А может, я просто хотела узнать побольше и потому не стала ее прерывать?
Тадеуш изменял жене с какой-то буйной дамочкой. Точно не со мной. Тогда с кем? И когда он успевал? На репетициях он на глазах у всей труппы, свободное время проводил со мной, а на выходные уезжал домой! Что это за тушь? Чья она? И какие такие гематомы? Нужно выяснить. Я следила за Тадеушем, рылась тайком в его записной книжке, подслушивала, когда он разговаривал по телефону, подозревала каждую женщину, оказавшуюся поблизости, – все напрасно. Наступил черед фантазий: обо мне и взрослом мужчине с телом моего отца и головой Тадеуша. Я впиваюсь зубами в его соски – выступает кровь, я кусаю его щипцами – он корчится, я бью ему между ног тупым предметом – он молит о пощаде, я тушу сигарету в его пупке – он заходится криком. Удовольствия мне эта игра не доставляла, это было явно не мое, и я бросила фантазировать. С Тадеушем мы общались, как и прежде. О звонке его жены речь так ни разу и не зашла. Однако именно после этого разговора наши отношения изменились. Тадеуш стал давать мне деньги на такси. Больше, чем нужно. «За что он мне платит?» – недоумевала я. А однажды вечером он погладил меня по голове. «Порой мне кажется, что я знаю тебя целую вечность», – сказал он. И поцеловал меня в лоб. «Ты такая красивая». Потом он покрыл поцелуями мои щеки, добрался до губ, целовал меня осторожно, тихо-тихо.

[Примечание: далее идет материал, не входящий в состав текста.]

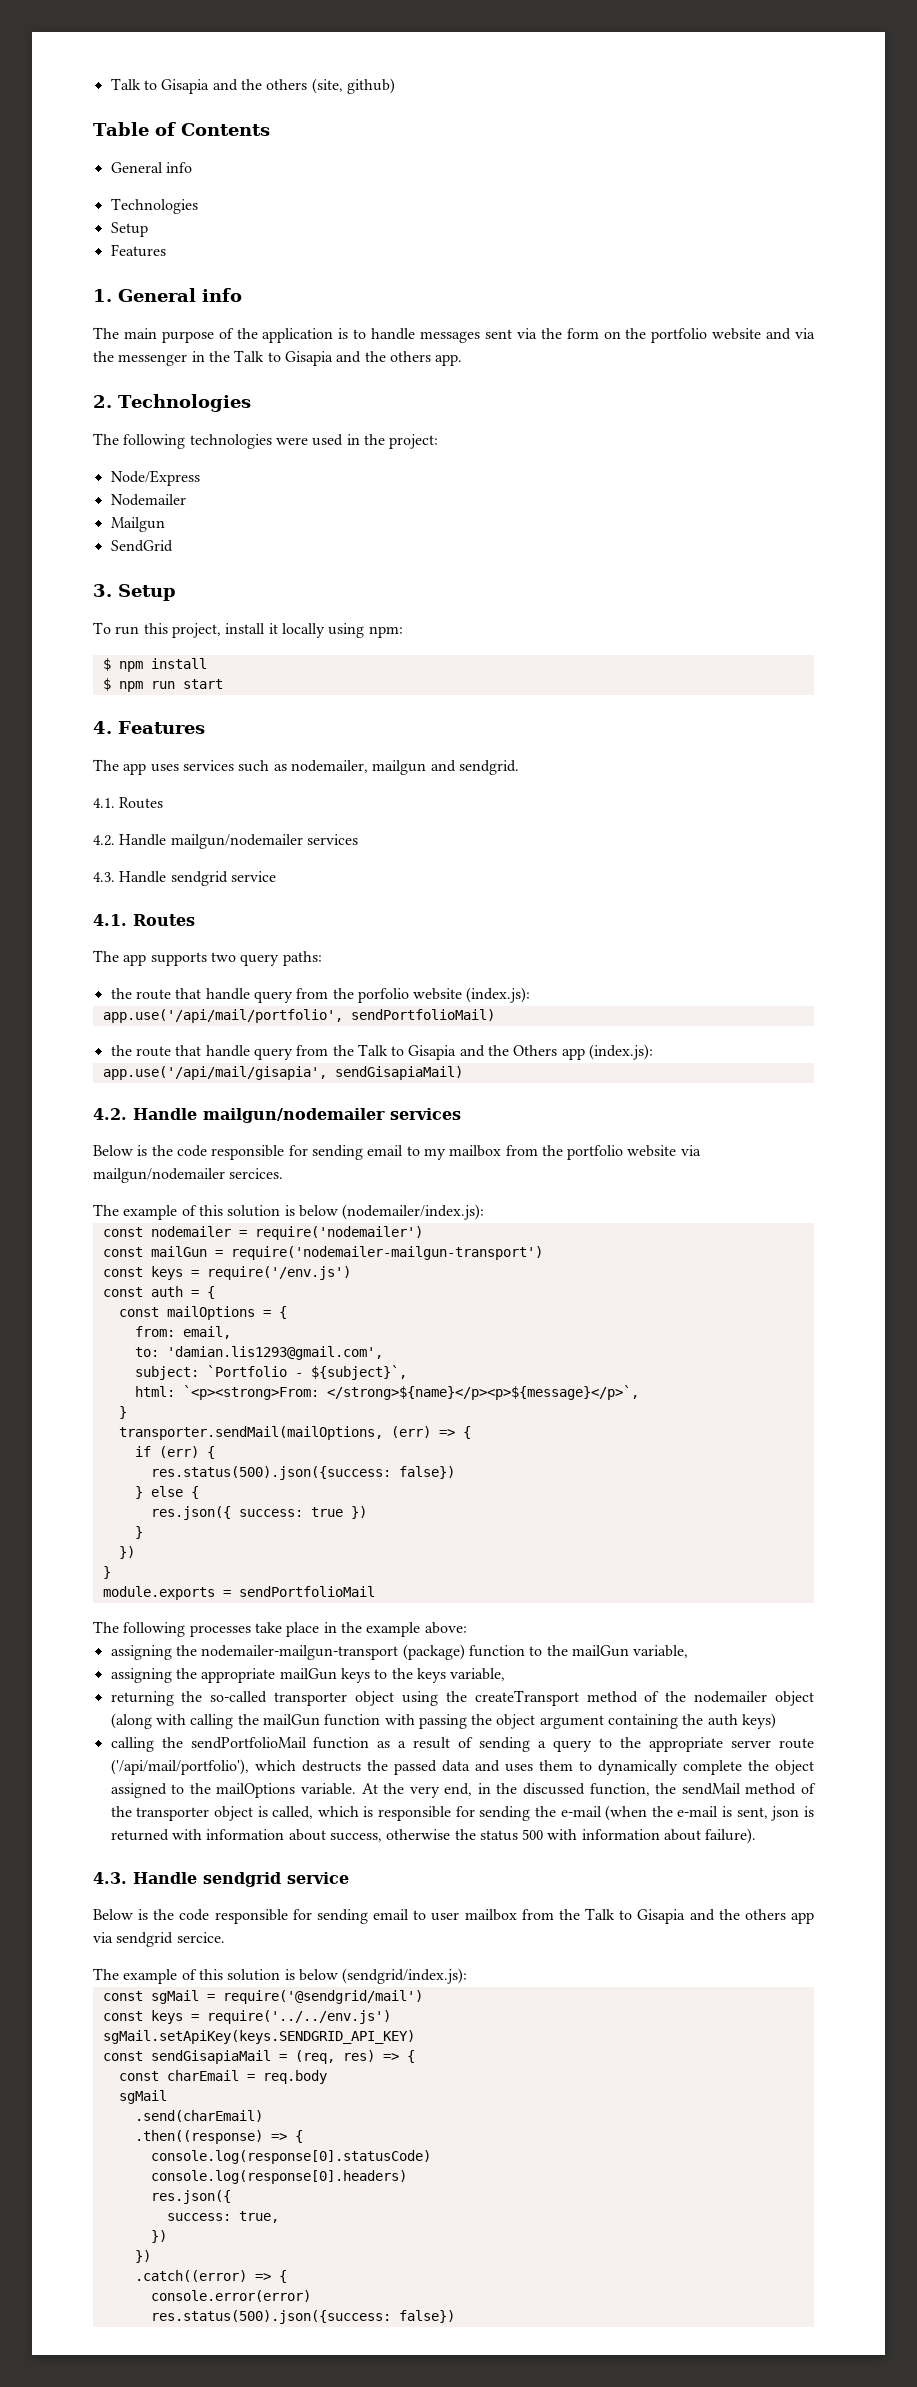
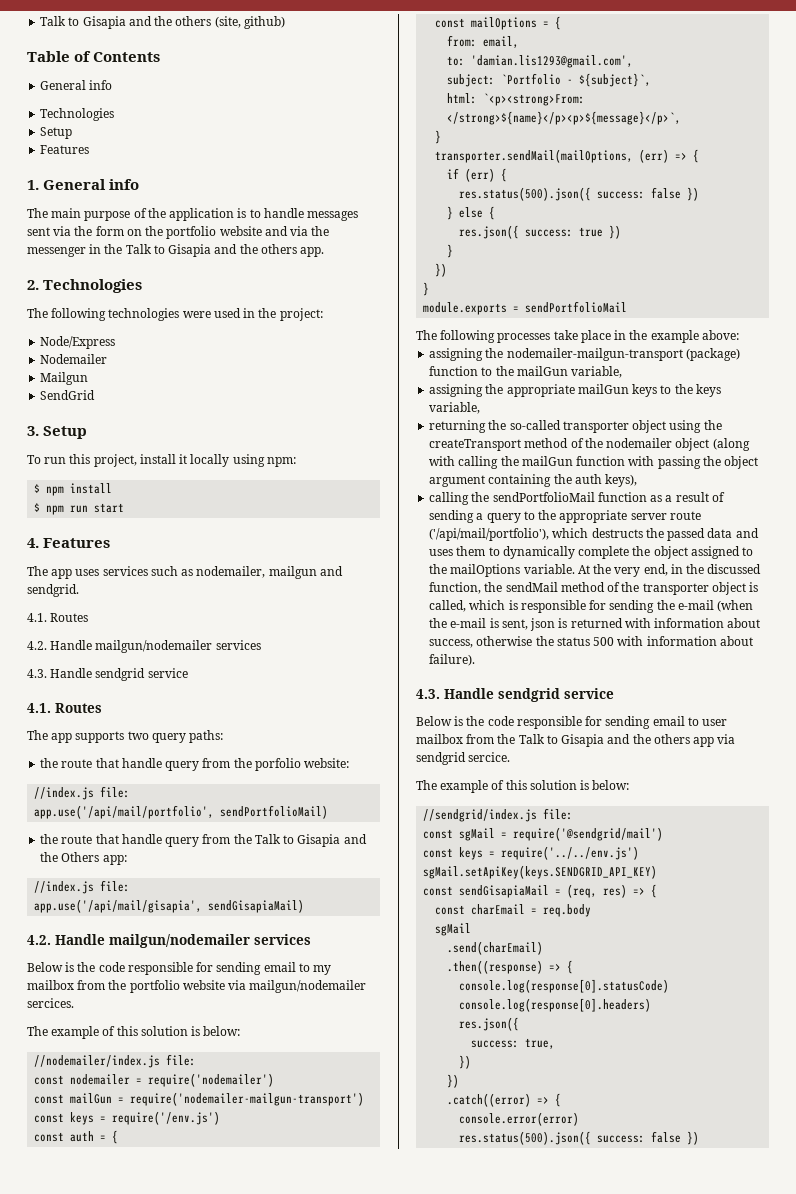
[413,987,531,1003] website (index.js): -> [304,758,350,768] [34,786,131,800] website: // //index.js file:
[561,1044,654,1060] app (index.js): -> [102,855,127,865] [34,880,131,894] app: // //index.js file:
[298,1204,485,1220] below (nodemailer/index.js): -> [203,1026,241,1036] [34,1054,197,1068] below: // //nodemailer/index.js file:
[150,1466,455,1480] res.status(500).json({success: false}) -> [459,187,700,201] res.status(500).json({ success: false })
[742,1713,777,1729] keys) -> [605,474,638,487] keys),
[298,1968,468,1984] below (sendgrid/index.js): -> [592,780,630,790] [423,808,574,822] below: // //sendgrid/index.js file:
[150,2310,455,2324] res.status(500).json({success: false}) -> [459,1131,700,1145] res.status(500).json({ success: false })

С этого вечера все началось. Он срывал с меня одежду, едва мы оставались наедине, требовал, чтобы я так же бесцеремонно раздевала его, чтобы я садилась на него и издевалась над ним, следуя его указаниям (у него было совершенно четкое представление, как все должно происходить). Я уходила ранним утром, когда он спал. По городу мчались такси. Тадеуш рассказывал, что по ночам ему приходится подъезжать к огромному подворью Уты исключительно по маленькой проселочной дороге, со скоростью пешехода, так решила она – чтобы он, не дай бог, не переехал какую животинку.